A small but unusually forceful bloc of left-wing senators has begun openly challenging Minority Leader Chuck Schumer’s strategy for the 2026 midterms—and his entire posture toward President Donald Trump.
It’s an early, unmistakable sign of internal agitation as Democrats brace for another volatile election cycle.
According to The New York Times, the group of about six senators—led by national heavyweights like Vermont’s Bernie Sanders and Massachusetts’ Elizabeth Warren—has dubbed itself the “Fight Club.”
New York City Mayor-elect Zohran Mamdani, the Democratic socialist who never received Schumer’s endorsement.
The name is tongue-in-cheek, but the mission isn’t: They’re taking direct aim at Schumer and Sen. Kirsten Gillibrand of New York, who oversees the party’s Senate campaign arm and has shaped its roster of preferred candidates.
Their uprising reflects something deeper than personal irritation. It mirrors a long-simmering frustration among Democratic voters who believe that party leaders have failed to project a clear, ambitious vision or to demonstrate a real appetite for political combat.
As the Times reports, these senators are fed up with the way Schumer and Gillibrand have selected and boosted establishment-aligned contenders whom they see as uninspired at best and self-sabotaging at worst.
The cracks have shown back home in New York, where neither Schumer nor Gillibrand endorsed Mayor-elect Zohran Mamdani, a Democratic socialist. But Mamdani didn’t just win; he routed former Gov. Andrew Cuomo and Republican nominee Curtis Sliwa, a result that has only sharpened questions about what, exactly, the party’s leaders are afraid of.
This early-stage rebellion is remarkable in itself. Schumer has long faced grumbling from within his caucus, but the emergence of an organized faction willing to openly challenge him signals something more serious—a belief that sticking with the status quo could cost Democrats the majority.
The “Fight Club” senators insist that their quarrel isn’t about ideology so much as posture. Party leaders, the senators argue, are still working from a playbook written for a different era. In their view, that approach is bleeding energy from a base that wants candidates who will stand up to the Trump administration and stop tiptoeing around the party’s more cautious instincts.
Besides Sanders and Warren, the group reportedly includes Sens. Chris Van Hollen of Maryland, Tina Smith of Minnesota, and Chris Murphy of Connecticut. Others—Ed Markey of Massachusetts, Jeff Merkley of Oregon, and Martin Heinrich of New Mexico—have also joined conversations.
Their attention is now trained on several open Senate primaries in Minnesota, Michigan, and Maine. The Democratic Senatorial Campaign Committee hasn’t issued formal endorsements, but the group worries that its silence amounts to a tacit blessing for more moderate picks, like Maine’s Janet Mills.
Schumer’s office flatly rejects the idea of a brewing schism.
Sen. Elizabeth Warren of Massachusetts is among the Democrats behind the “Fight Club.”
“Our North Star is winning the Senate majority in 2026, and any decision is made to achieve that goal,” spokesperson Alex Nguyen told the Times.
Even so, the Times notes that the “Fight Club” may endorse candidates who differ from those favored by the official campaign arm—a sign that the caucus’s center of gravity is shifting.
Its first joint action came quickly, with a video endorsing Minnesota Lt. Gov. Peggy Flanagan in her primary against Rep. Angie Craig.
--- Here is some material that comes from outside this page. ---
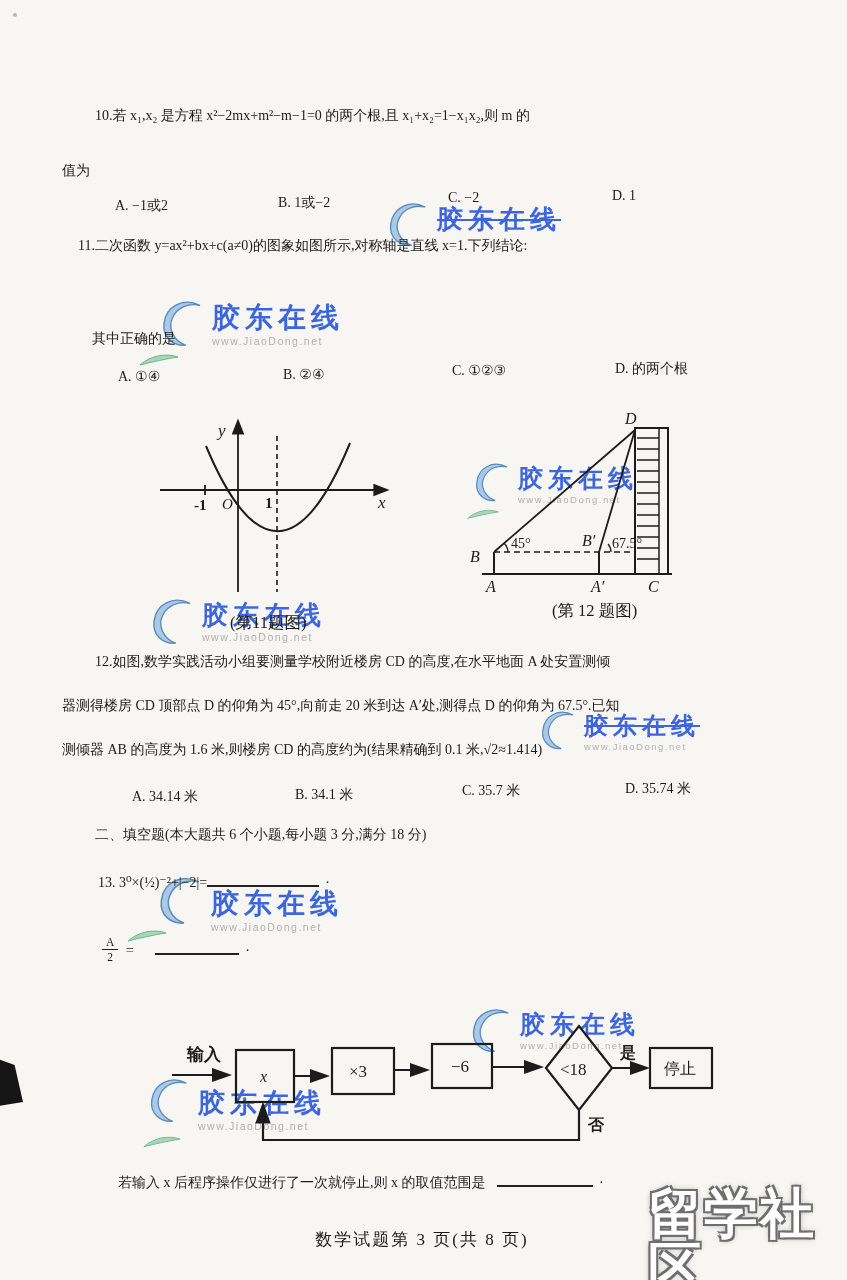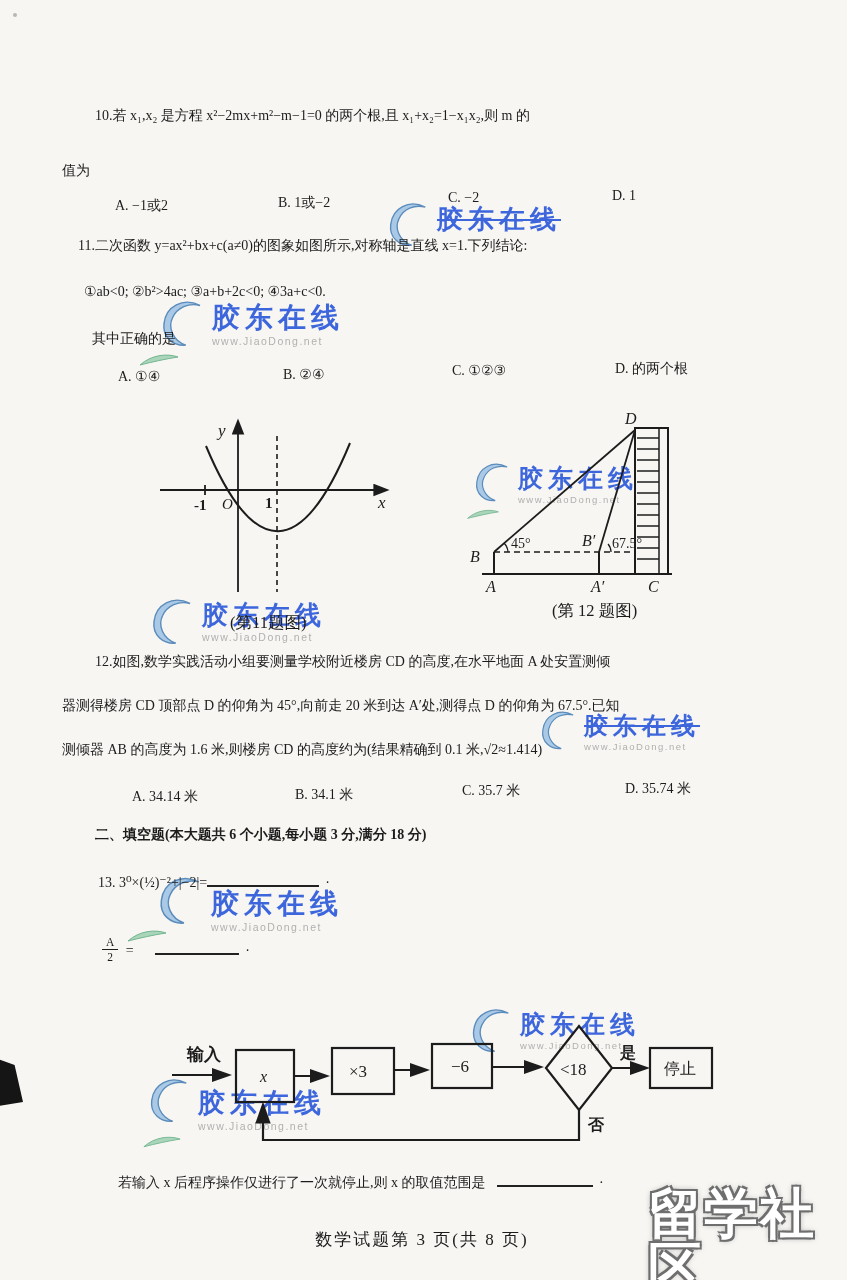"①ab<0; ②b²>4ac; ③a+b+2c<0; ④3a+c<0." div.t { html: <div>①ab&lt;0; ②b²&gt;4ac; ③a+b+2c&lt;0; ④3a+c&lt;0.</div> -> none }
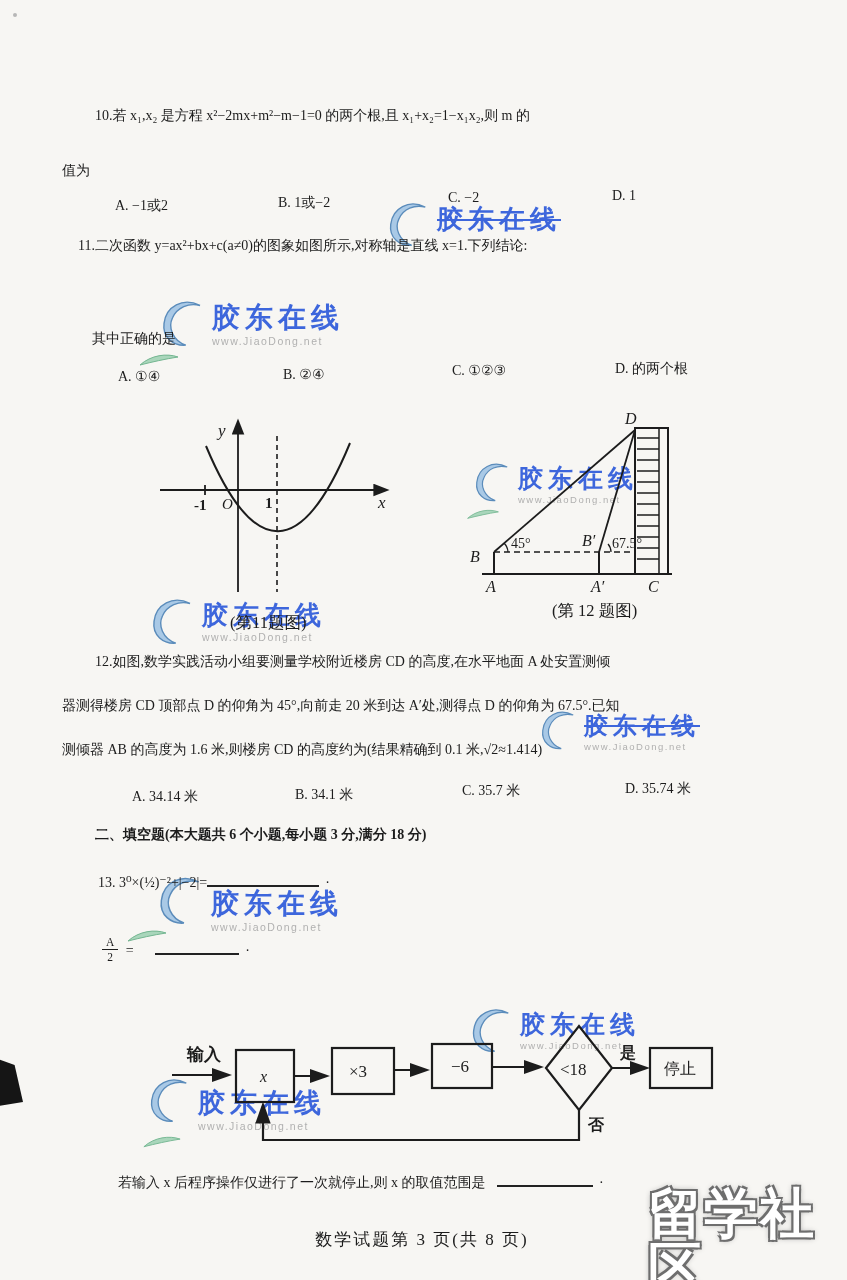"二、填空题(本大题共 6 个小题,每小题 3 分,满分" div.t { font-weight: bold -> normal }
For now, though, the group’s plans remain fluid. It’s been workshopping ideas in person and on an active text chain: joint fundraising, shared donor lists, coordinated endorsements, and campaign appearances. Nothing is locked in, but the intent is clear: They want to build leverage.
The discontent, of course, extends far beyond this faction. Schumer’s numbers have been weak for months. Polling routinely shows him underwater in his home state, and a recent Siena survey put his favorability at its lowest level in decades, with just 32% of New Yorkers offering a positive view.
Still, the “Fight Club” isn’t preparing a direct assault on incumbents, nor does it plan to intervene in Ohio or North Carolina, where Schumer recruited former Sen. Sherrod Brown and former Gov. Roy Cooper.
Their argument is more straightforward: The DSCC should stay out of primaries altogether and let voters choose candidates without a thumb on the scale. Speaking as a bloc, they hope, makes that case harder for leadership to ignore.
Related | Can progressives ride Mamdani’s momentum into the midterms?
Not that they agree on everything.
In Michigan—home to one of the cycle’s highest-stakes Democratic primaries—Sanders and Heinrich landed on different endorsed candidates. But the broader point stands: They believe that Schumer’s approach to elections is uninspired and increasingly out of step with their voters.
And the catalyst for this rebellion traces back to Schumer’s decision not to endorse Mamdani.
Now a cluster of progressive senators is putting muscle behind the frustration that’s been simmering on the left for months. Whether their push forces Schumer to bend—or triggers a much bigger fight—remains the open question hanging over the party’s next chapter.